My other biggest complaint is with combat in all forms. Cops in Jet Set Radio were invincible. You could spray them to get them off your tail long enough to bomb a spot that you needed or you could opt to just get to a location where they couldn't follow to shake them for a bit longer. Sure, some of the vehicles you could spray to put out of commission, but outside of the final boss, you could also just let them exist and avoid them. I like this use of cops more because it adds a lot to the routing you're doing mid-stage about how you can swerve and avoid and evade to get to where you need. (Maybe this was different in Future, I know Bomb Rush is more based on that than the original, but with Future being trapped on the original Xbox I haven't played it since I got rid of mine in, what, 17-ish years?) Obviously with Jet Set Radio being stage based however, that methodology wouldn't work for Bomb Rush, and for the normal cops, I didn't have a problem with them. I did as I would do in Jet Set and just skate and climb around them, doing a sick combo wallriding past where they could hit me and I felt cool. My issues arise with the multiple sections of forced combat. Beat up these cops, beat up these snipers, beat up this tank-bot, etc. I just don't think the game feels good when it comes to combat. It just feels like button mashing hoping you'll hit your enemy that you can't lock on to so when you do a sweep and they go flying you spend like 20 seconds trying to find them. It just isn't fun and not what the game excels at and I wish I wasn't forced to partake in a system that feels half-baked. The final boss was frustrating as well because for some reason they put you in a forced camera section? I don't understand the reasoning for this when you still have to swap between rails and are forced into freefall to land onto said rails that I struggled to land on because the camera it was locked to had NO sense of depth.
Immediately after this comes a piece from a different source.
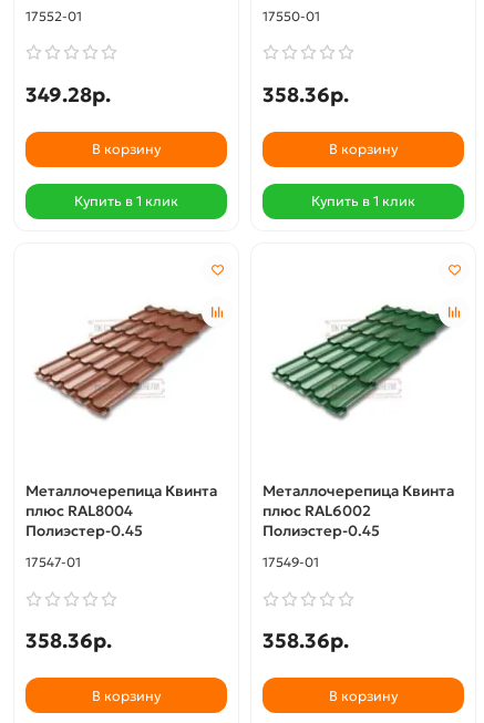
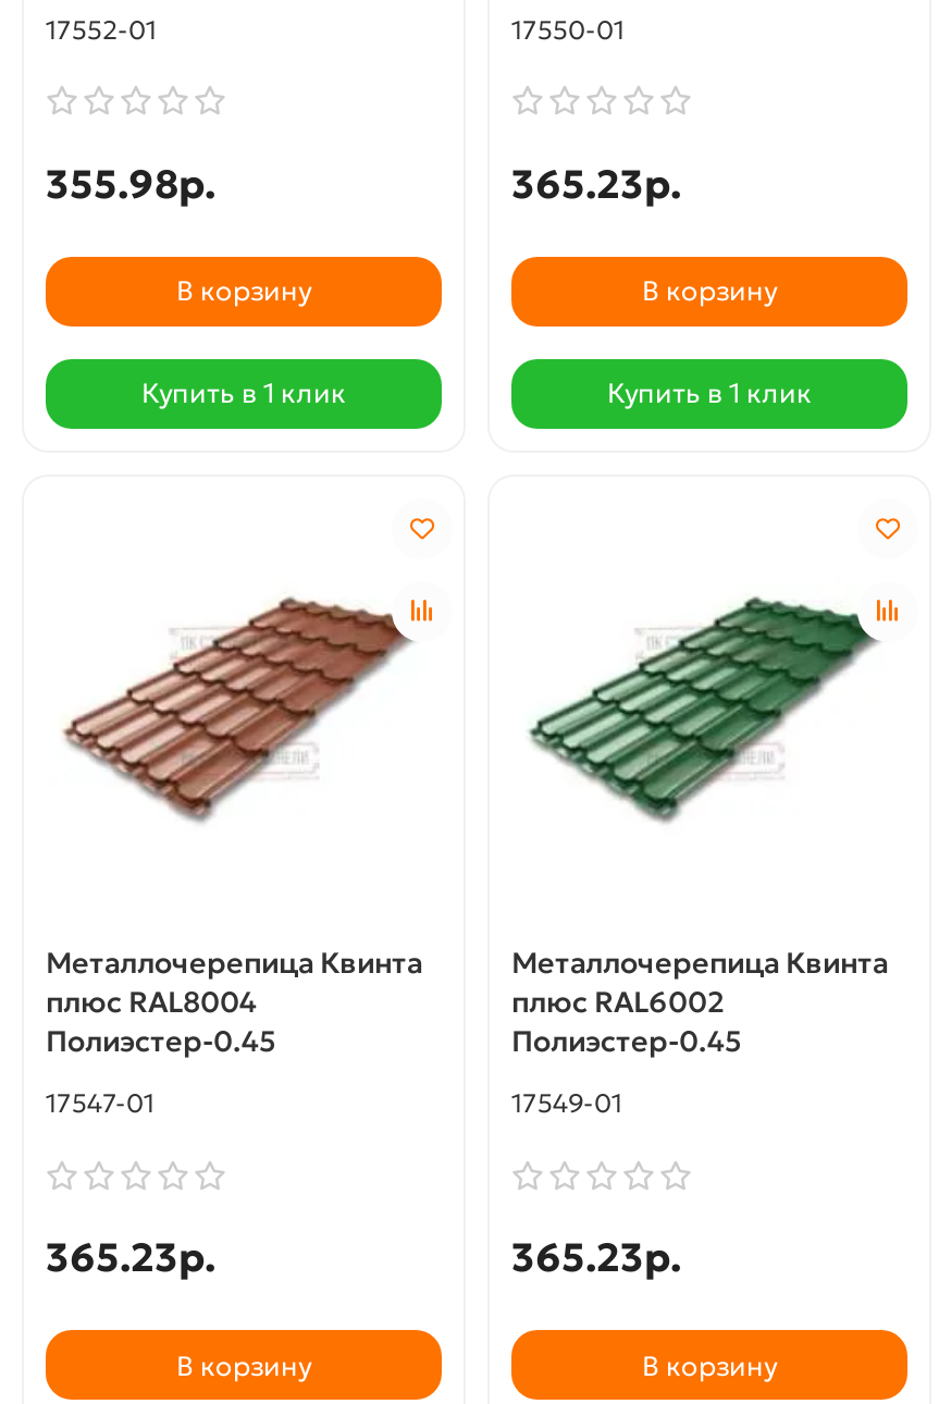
[25,82,111,107] 349.28р. -> [46,159,215,209] 355.98р.
[262,82,349,107] 358.36р. -> [511,159,681,209] 365.23р.
[25,628,112,653] 358.36р. -> [46,1232,215,1283] 365.23р.
[262,628,349,653] 358.36р. -> [511,1232,681,1283] 365.23р.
Like I guess it was to try and show the scale of the boss? But the encounter would've been more enjoyable and just as awe-inspiring had I just been able to control the camera normally. Honestly, I probably would've even liked the fight. Instead the end of the game just leaves me with a sour taste in my mouth.

So even though I did find myself frequently going "this sucks" or "why did they do it like this" I still can't help but love the game. The parts they nailed, they NAILED. This game lives and dies by how hard it vibes, and it VIBES. If you look at any of my old reviews you'll see that strong style will ALWAYS trump substance for me and brother, Bomb Rush Cyberfunk IS style.